__Source information__
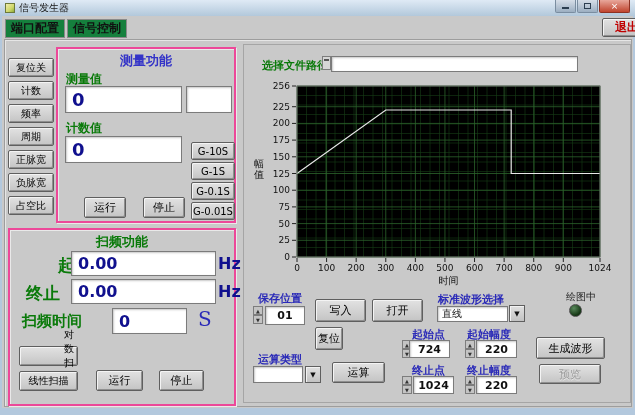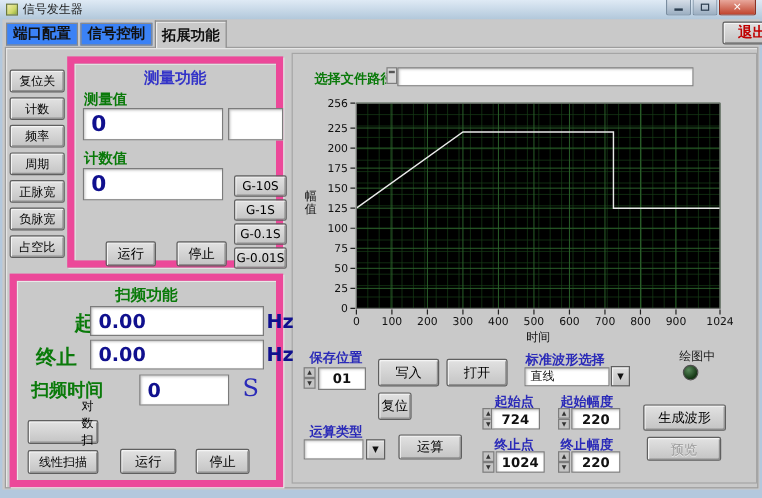--- a/index.html
+++ b/index.html
@@ -26,7 +26,7 @@
                   border:1px solid #9d9d9d; box-shadow:inset 1px 1px 0 #e6e6e6; }
   .right-frame { position:absolute; left:243px; top:44px; width:386px; height:357px; border:1px solid #a5a5a5; }
   
-  .tab { position:absolute; top:19px; height:19px; width:60px; background:#3b82f6;
+  .tab { position:absolute; top:19px; height:19px; width:60px; background:#15803d;
          border:1px solid #8a8a8a; box-sizing:border-box; font-size:12px; font-weight:bold; color:#111;
          display:flex; align-items:center; justify-content:center; cursor:pointer; }
   .tab.active { top:17px; height:23px; background:#c9c9c9; border-bottom:none; z-index:3;

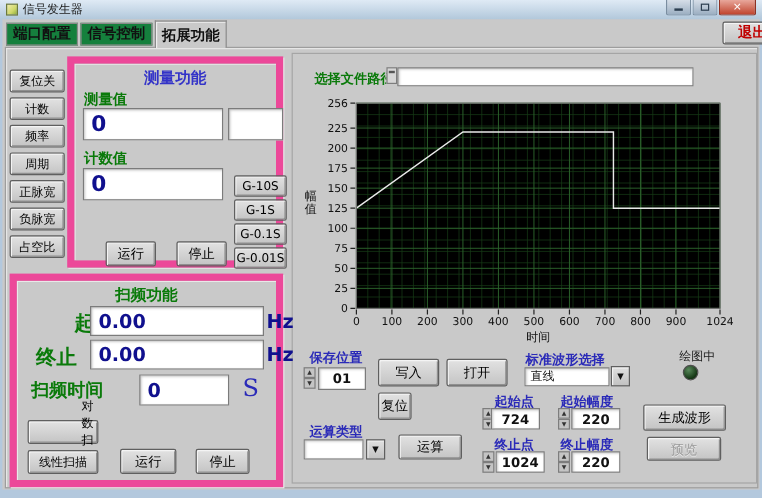--- a/index.html
+++ b/index.html
@@ -85,7 +85,6 @@
 
   <div class="tab" style="left:5px;">端口配置</div>
   <div class="tab" style="left:67px;">信号控制</div>
-  <div class="tab active" style="left:129px;">拓展功能</div>
   <div class="btn exit-btn" style="left:578px;top:18px;width:50px;height:19px;margin-left:24px;">退出</div>
 
   <div class="btn" style="left:8px;top:58px;width:46px;height:19px;font-size:10px;">复位关</div>

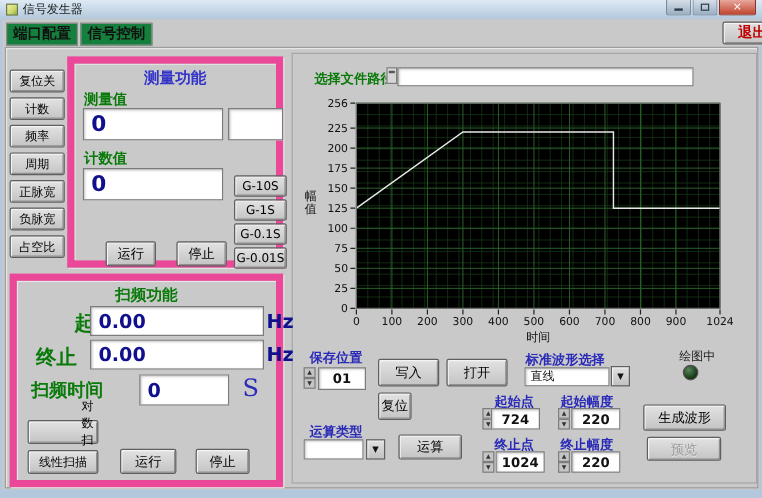--- a/index.html
+++ b/index.html
@@ -41,7 +41,7 @@
          box-shadow:inset 1px 1px 2px rgba(0,0,0,.22); box-sizing:border-box;
          font-size:11px; font-weight:bold; color:#111; display:flex; align-items:center; justify-content:center; }
   .val.big { font-size:18px; color:#10108e; justify-content:flex-start; padding-left:6px; }
-  .frame { position:absolute; border:6px solid #ec4899; box-shadow:1px 1px 0 #e9e9e9, inset 1px 1px 0 #e9e9e9; box-sizing:border-box; }
+  .frame { position:absolute; border:2px solid #ec4899; box-shadow:1px 1px 0 #e9e9e9, inset 1px 1px 0 #e9e9e9; box-sizing:border-box; }
   .lbl { position:absolute; white-space:nowrap; }
   .blue { color:#2a2ab8; font-weight:bold; font-size:11px; }
   .green { color:#0a7a0a; font-weight:bold; }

__Exercise instructions__
Return the span of lines in the data above that opens at the line with "height:19px; width:60px; background:#3b82f6;" and closes at the line with "background:#c9c9c9; border-bottom:none; z-index:3;", exactly, ends included, nothing else.

__Your solution__
-  .tab { position:absolute; top:19px; height:19px; width:60px; background:#3b82f6;
+  .tab { position:absolute; top:19px; height:19px; width:60px; background:#15803d;
          border:1px solid #8a8a8a; box-sizing:border-box; font-size:12px; font-weight:bold; color:#111;
          display:flex; align-items:center; justify-content:center; cursor:pointer; }
   .tab.active { top:17px; height:23px; background:#c9c9c9; border-bottom:none; z-index:3;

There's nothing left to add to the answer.